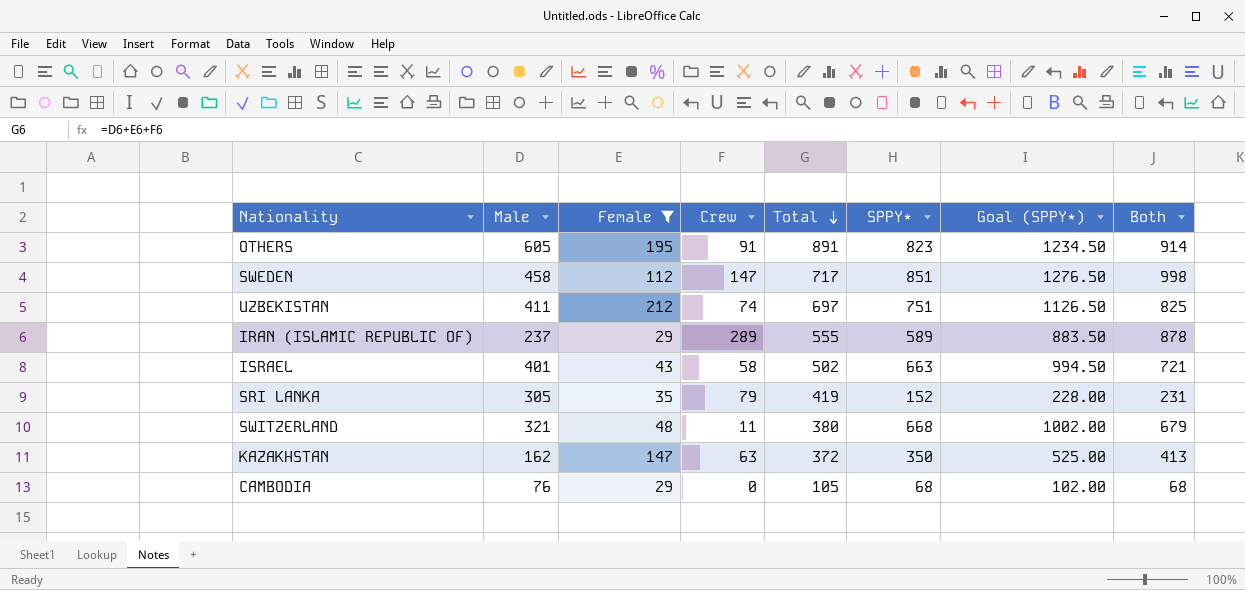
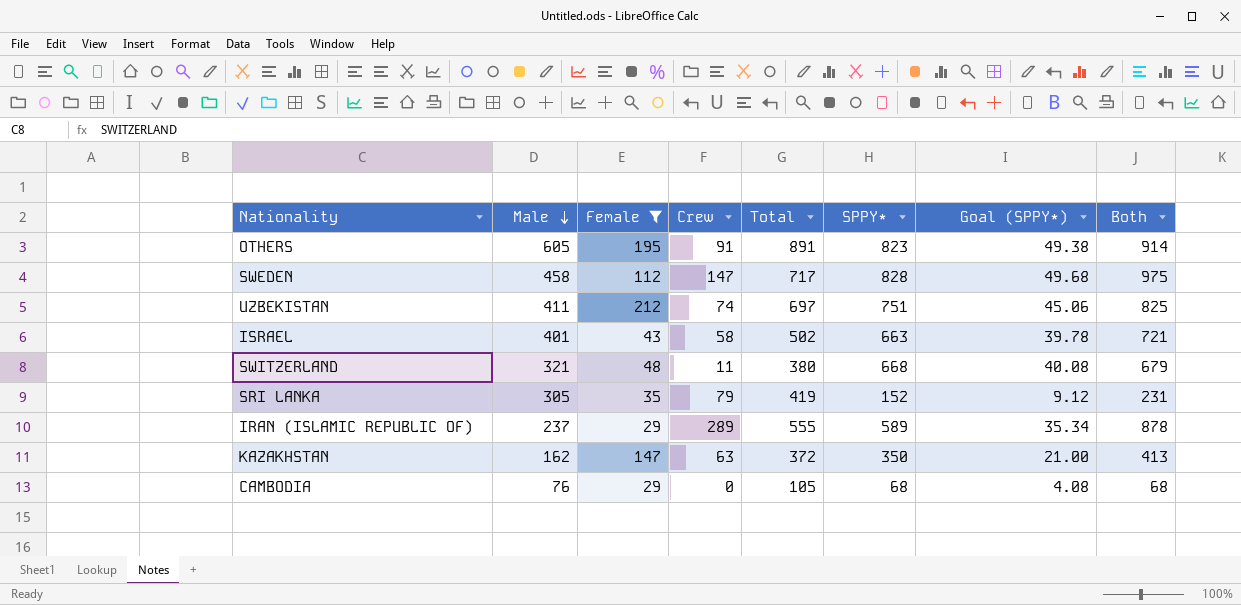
row order: Total descending -> Male descending
column Goal (SPPY*) | formula: [SPPY*] * 1.5 -> [SPPY*] * 0.06
SWEDEN | SPPY*: 851 -> 828
SWEDEN | Both: 998 -> 975

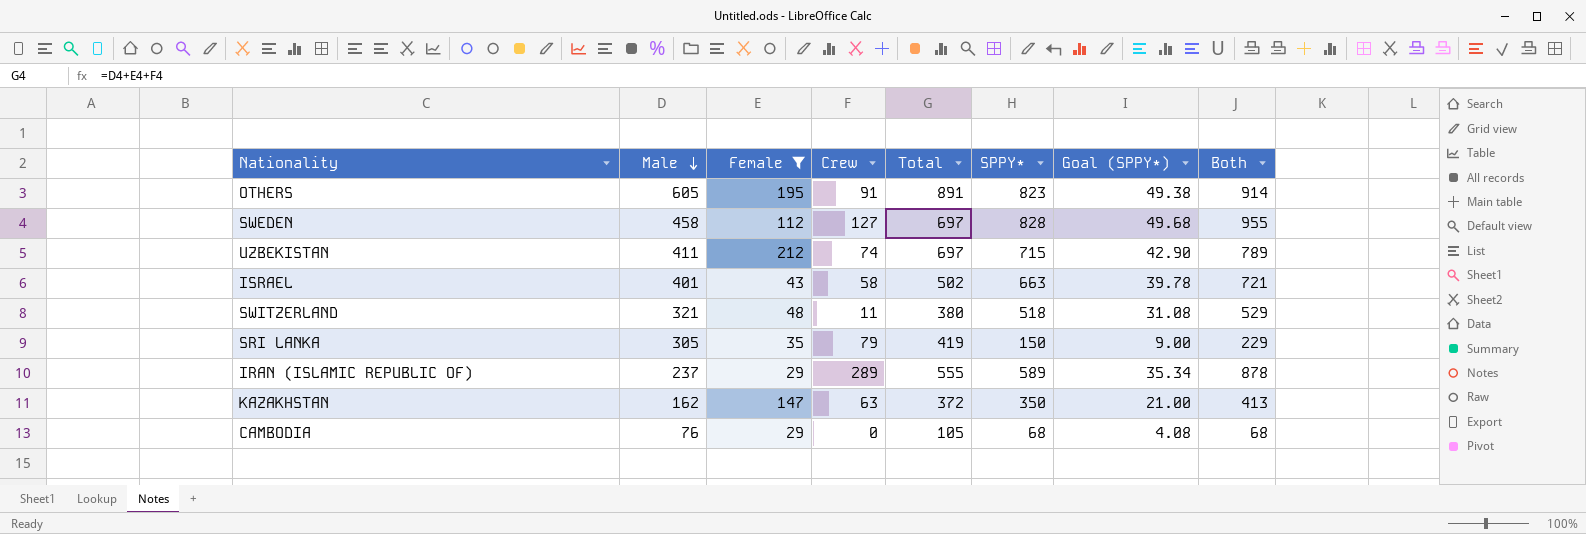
SWEDEN | Crew: 147 -> 127
SWEDEN | Total: 717 -> 697
SWEDEN | Both: 975 -> 955
UZBEKISTAN | SPPY*: 751 -> 715
UZBEKISTAN | Goal (SPPY*): 45.06 -> 42.90
UZBEKISTAN | Both: 825 -> 789
SWITZERLAND | SPPY*: 668 -> 518
SWITZERLAND | Goal (SPPY*): 40.08 -> 31.08
SWITZERLAND | Both: 679 -> 529
SRI LANKA | SPPY*: 152 -> 150
SRI LANKA | Goal (SPPY*): 9.12 -> 9.00
SRI LANKA | Both: 231 -> 229

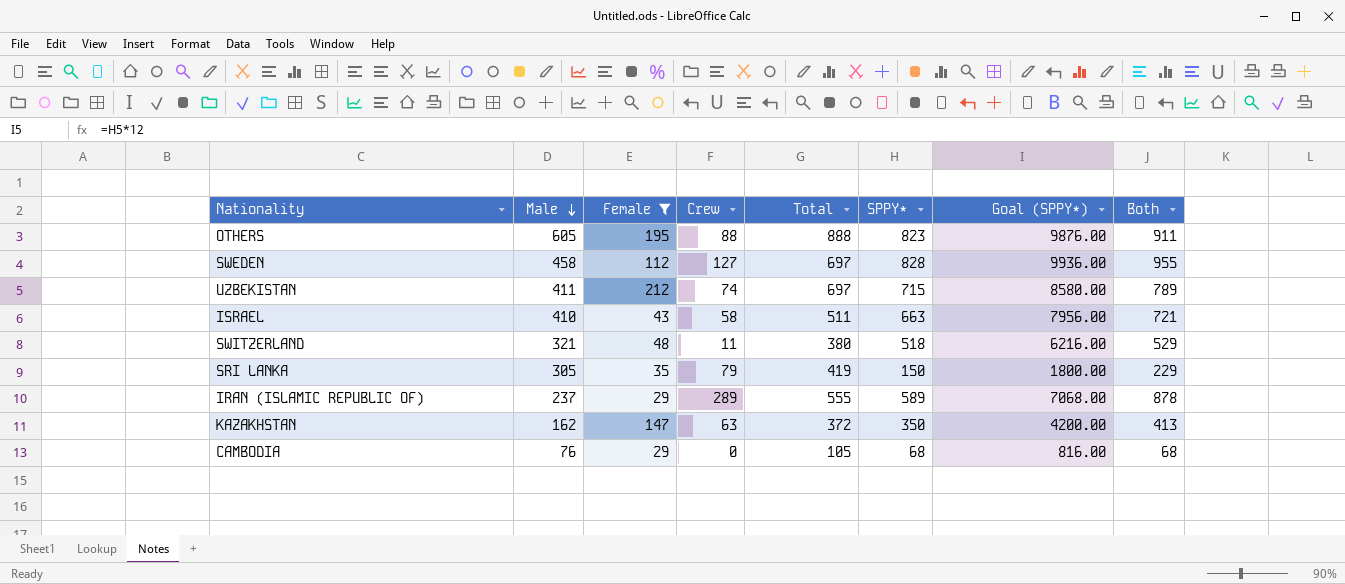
column Goal (SPPY*) | formula: [SPPY*] * 0.06 -> [SPPY*] * 12
OTHERS | Crew: 91 -> 88
OTHERS | Total: 891 -> 888
OTHERS | Both: 914 -> 911
ISRAEL | Male: 401 -> 410
ISRAEL | Total: 502 -> 511

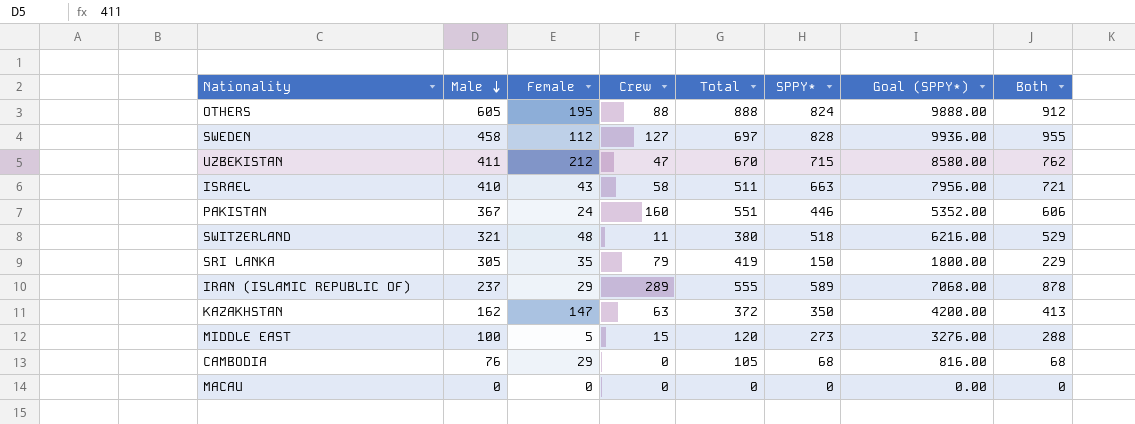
filter: Female >= 29 -> none
OTHERS | SPPY*: 823 -> 824
OTHERS | Goal (SPPY*): 9876.00 -> 9888.00
OTHERS | Both: 911 -> 912
UZBEKISTAN | Crew: 74 -> 47
UZBEKISTAN | Total: 697 -> 670
UZBEKISTAN | Both: 789 -> 762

■ WHAT IS REQUIRED: Set down word for word the lines from the first entry through the line with "UZBEKISTAN | Total: 697 -> 670", both included, omitting pictures.

■ FINISHED TASK:
row order: Total descending -> Male descending
column Goal (SPPY*) | formula: [SPPY*] * 1.5 -> [SPPY*] * 0.06
SWEDEN | SPPY*: 851 -> 828
SWEDEN | Both: 998 -> 975

SWEDEN | Crew: 147 -> 127
SWEDEN | Total: 717 -> 697
SWEDEN | Both: 975 -> 955
UZBEKISTAN | SPPY*: 751 -> 715
UZBEKISTAN | Goal (SPPY*): 45.06 -> 42.90
UZBEKISTAN | Both: 825 -> 789
SWITZERLAND | SPPY*: 668 -> 518
SWITZERLAND | Goal (SPPY*): 40.08 -> 31.08
SWITZERLAND | Both: 679 -> 529
SRI LANKA | SPPY*: 152 -> 150
SRI LANKA | Goal (SPPY*): 9.12 -> 9.00
SRI LANKA | Both: 231 -> 229

column Goal (SPPY*) | formula: [SPPY*] * 0.06 -> [SPPY*] * 12
OTHERS | Crew: 91 -> 88
OTHERS | Total: 891 -> 888
OTHERS | Both: 914 -> 911
ISRAEL | Male: 401 -> 410
ISRAEL | Total: 502 -> 511

filter: Female >= 29 -> none
OTHERS | SPPY*: 823 -> 824
OTHERS | Goal (SPPY*): 9876.00 -> 9888.00
OTHERS | Both: 911 -> 912
UZBEKISTAN | Crew: 74 -> 47
UZBEKISTAN | Total: 697 -> 670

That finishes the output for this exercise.